• Data provided:
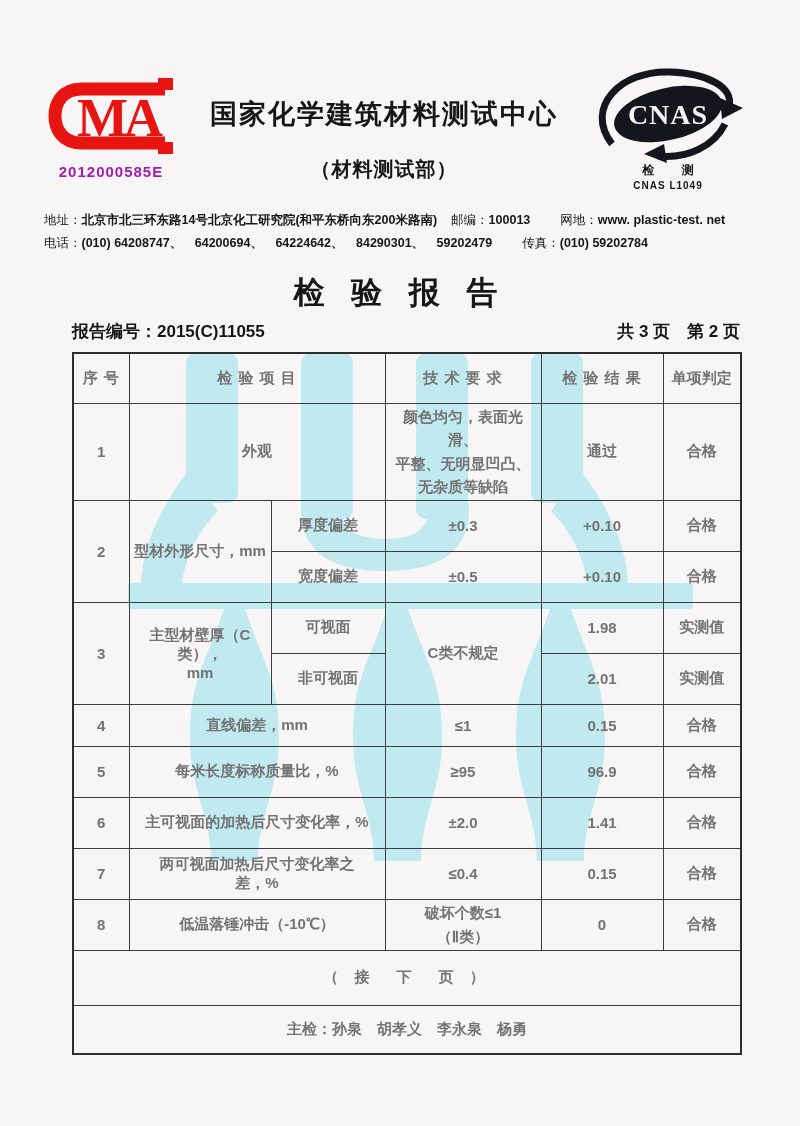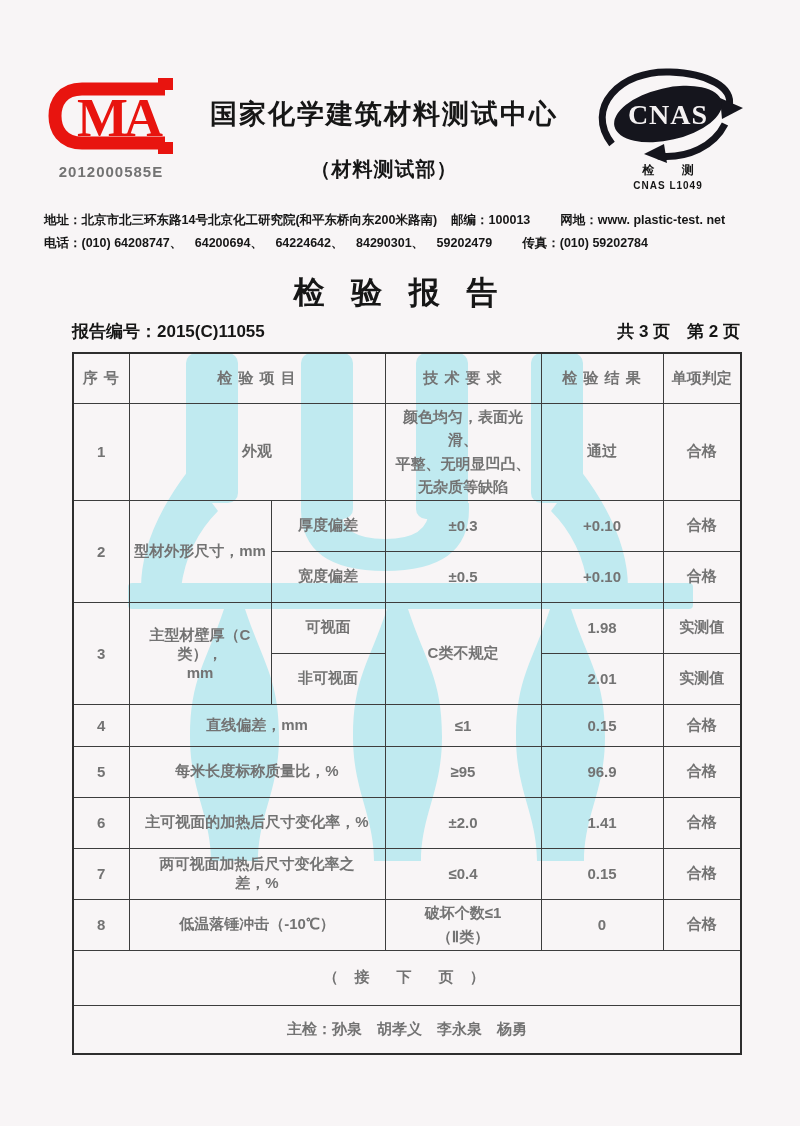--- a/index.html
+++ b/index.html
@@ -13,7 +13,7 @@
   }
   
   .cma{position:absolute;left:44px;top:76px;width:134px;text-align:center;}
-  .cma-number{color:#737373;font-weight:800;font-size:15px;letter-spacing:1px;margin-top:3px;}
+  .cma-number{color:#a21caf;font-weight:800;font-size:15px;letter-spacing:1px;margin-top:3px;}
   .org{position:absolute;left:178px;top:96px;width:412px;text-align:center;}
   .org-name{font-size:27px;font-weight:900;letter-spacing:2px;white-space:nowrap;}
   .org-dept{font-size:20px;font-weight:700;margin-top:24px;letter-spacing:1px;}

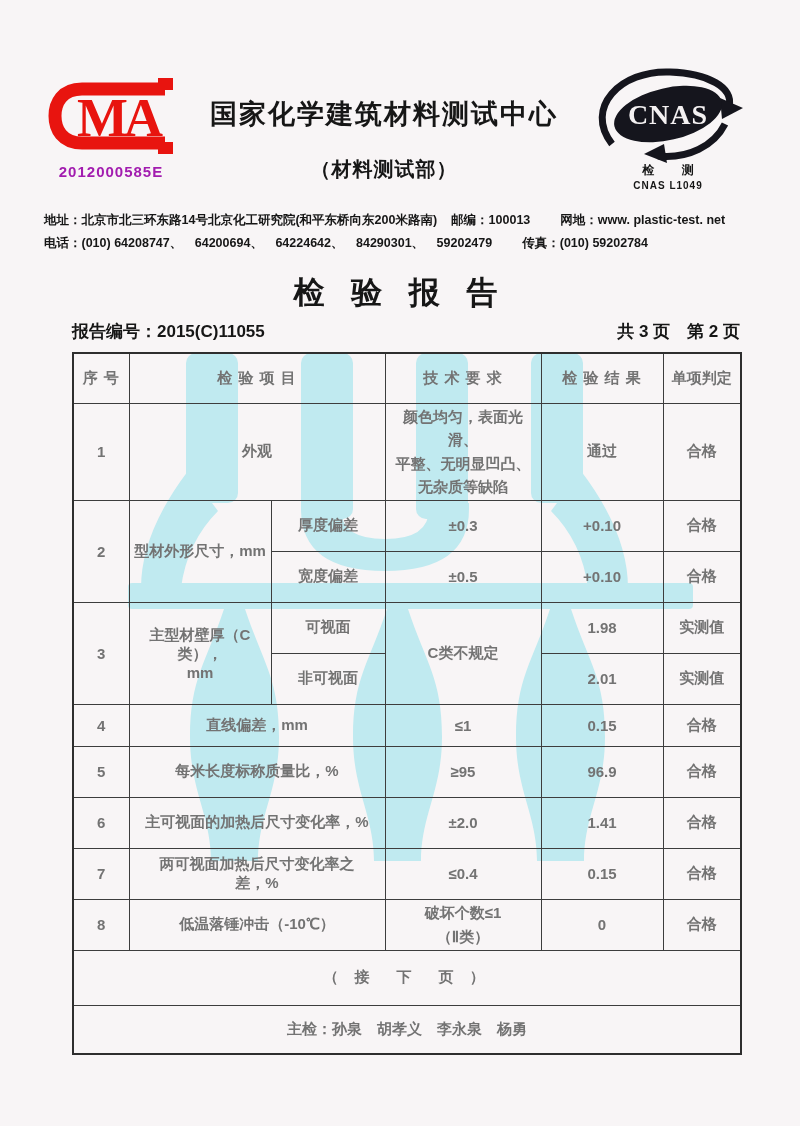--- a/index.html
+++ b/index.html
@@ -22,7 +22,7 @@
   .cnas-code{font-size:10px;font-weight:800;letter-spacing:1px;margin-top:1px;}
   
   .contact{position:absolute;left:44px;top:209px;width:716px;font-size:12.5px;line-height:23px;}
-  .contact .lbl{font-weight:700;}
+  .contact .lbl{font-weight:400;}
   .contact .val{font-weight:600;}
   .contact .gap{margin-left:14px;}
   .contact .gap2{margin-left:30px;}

---

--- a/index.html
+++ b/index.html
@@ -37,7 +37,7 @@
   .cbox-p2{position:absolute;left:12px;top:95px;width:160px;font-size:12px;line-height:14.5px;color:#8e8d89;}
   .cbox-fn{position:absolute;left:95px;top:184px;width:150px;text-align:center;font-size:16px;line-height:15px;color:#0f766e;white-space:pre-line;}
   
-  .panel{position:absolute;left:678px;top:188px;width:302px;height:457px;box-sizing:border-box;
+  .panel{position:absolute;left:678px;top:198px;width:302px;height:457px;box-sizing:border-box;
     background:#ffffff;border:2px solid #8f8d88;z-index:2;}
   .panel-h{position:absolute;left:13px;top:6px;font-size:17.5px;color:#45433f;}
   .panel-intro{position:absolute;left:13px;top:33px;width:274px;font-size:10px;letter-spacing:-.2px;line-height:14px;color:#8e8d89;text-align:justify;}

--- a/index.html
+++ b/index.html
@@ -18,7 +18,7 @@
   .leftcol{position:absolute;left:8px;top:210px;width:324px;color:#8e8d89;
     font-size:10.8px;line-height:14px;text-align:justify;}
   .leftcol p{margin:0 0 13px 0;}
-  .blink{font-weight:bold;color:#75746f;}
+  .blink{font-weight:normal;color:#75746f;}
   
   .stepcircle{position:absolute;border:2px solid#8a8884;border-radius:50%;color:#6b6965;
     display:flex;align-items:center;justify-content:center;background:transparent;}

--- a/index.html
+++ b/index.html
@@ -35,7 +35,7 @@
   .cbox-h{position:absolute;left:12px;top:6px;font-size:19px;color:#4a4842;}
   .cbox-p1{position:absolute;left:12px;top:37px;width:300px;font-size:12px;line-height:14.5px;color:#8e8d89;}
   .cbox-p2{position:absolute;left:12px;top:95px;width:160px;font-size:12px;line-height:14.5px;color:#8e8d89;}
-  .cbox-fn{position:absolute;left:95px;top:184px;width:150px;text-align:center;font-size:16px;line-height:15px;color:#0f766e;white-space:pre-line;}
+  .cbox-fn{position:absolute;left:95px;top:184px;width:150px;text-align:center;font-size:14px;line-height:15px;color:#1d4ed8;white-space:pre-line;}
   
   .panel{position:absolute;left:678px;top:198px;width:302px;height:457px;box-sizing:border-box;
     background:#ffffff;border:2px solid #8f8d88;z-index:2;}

==

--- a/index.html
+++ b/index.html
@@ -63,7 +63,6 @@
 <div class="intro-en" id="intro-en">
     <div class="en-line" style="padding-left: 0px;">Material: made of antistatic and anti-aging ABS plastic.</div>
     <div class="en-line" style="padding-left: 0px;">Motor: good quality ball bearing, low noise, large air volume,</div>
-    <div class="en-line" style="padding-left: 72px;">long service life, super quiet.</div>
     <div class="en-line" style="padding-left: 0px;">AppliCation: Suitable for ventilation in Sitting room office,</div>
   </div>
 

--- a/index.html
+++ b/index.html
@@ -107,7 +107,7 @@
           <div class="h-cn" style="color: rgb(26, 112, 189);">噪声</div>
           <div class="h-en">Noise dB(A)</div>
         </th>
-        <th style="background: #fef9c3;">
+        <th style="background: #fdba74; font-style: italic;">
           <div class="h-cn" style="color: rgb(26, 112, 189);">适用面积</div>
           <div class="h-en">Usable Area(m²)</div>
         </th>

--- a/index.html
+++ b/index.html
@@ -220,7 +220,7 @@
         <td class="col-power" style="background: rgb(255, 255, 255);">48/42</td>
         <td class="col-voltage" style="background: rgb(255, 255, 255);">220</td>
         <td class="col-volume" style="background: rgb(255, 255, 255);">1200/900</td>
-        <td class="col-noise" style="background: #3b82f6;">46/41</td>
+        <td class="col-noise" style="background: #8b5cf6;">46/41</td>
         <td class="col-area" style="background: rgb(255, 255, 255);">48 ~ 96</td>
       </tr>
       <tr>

• Instructions to follow:
The answer to this exercise is one number: how many lines of the records above contain the string "justify".

• Solution to the exercise:
3